## Task directions
Please copy out the entries below exactly, beginning with the line that contains "order date: 2019-01-24 -> 2019-01-29" and ending with the line that contains "Volkswagen 026-903-999-1: none -> 6", and include nothing outside that span.

## Task input
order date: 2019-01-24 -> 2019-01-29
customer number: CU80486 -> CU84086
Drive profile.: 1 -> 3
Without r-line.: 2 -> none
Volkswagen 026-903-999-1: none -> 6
...
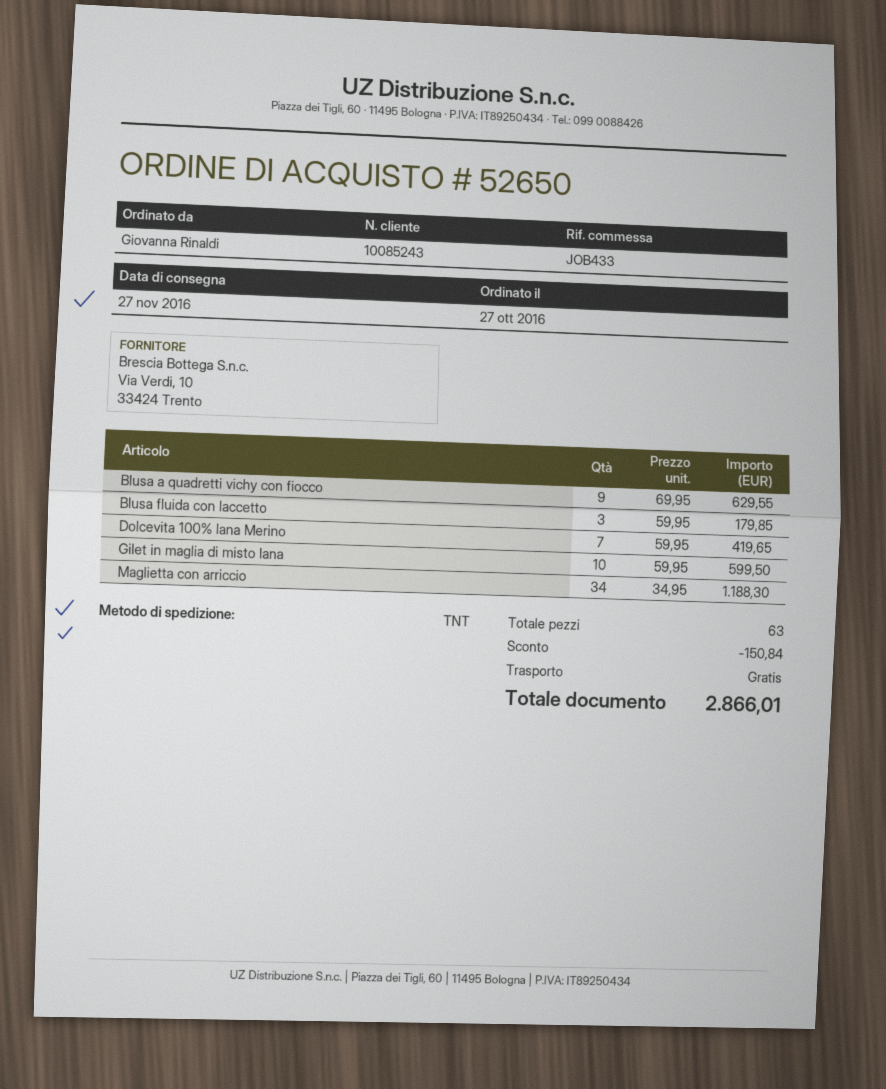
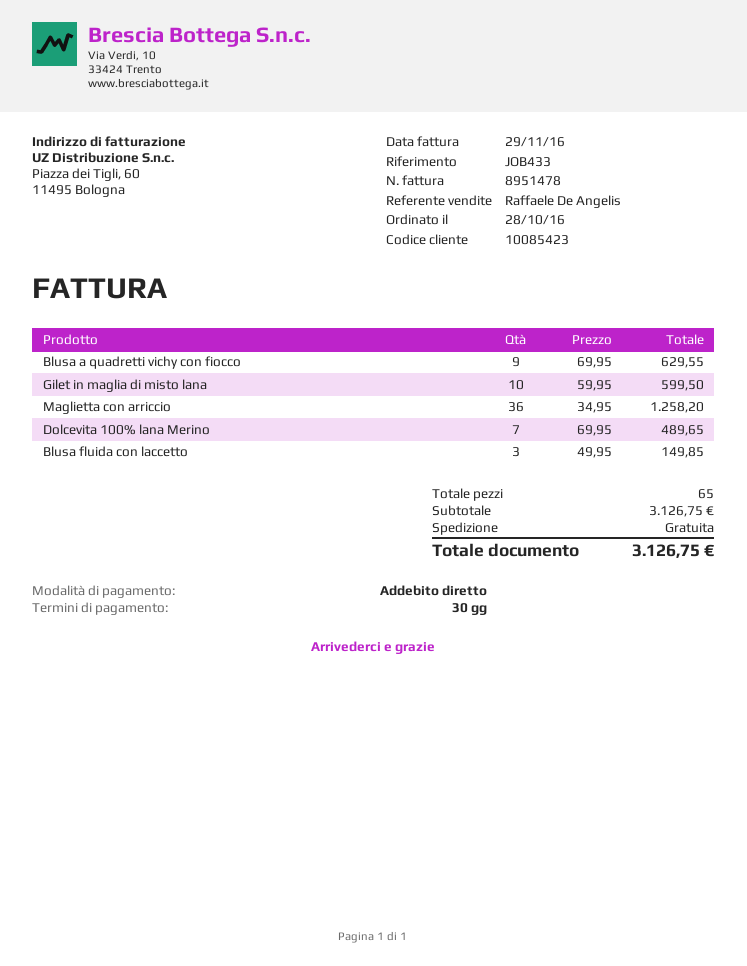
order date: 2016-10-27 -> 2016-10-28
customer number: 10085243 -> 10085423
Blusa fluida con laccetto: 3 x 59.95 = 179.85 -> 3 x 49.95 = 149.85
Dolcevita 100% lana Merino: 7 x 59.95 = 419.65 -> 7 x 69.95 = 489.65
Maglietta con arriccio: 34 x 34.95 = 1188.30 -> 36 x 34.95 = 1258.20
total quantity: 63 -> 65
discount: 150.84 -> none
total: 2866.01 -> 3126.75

## Response for this exercise
order date: 2019-01-24 -> 2019-01-29
customer number: CU80486 -> CU84086
Drive profile.: 1 -> 3
Without r-line.: 2 -> none
Volkswagen 026-903-999-1: none -> 6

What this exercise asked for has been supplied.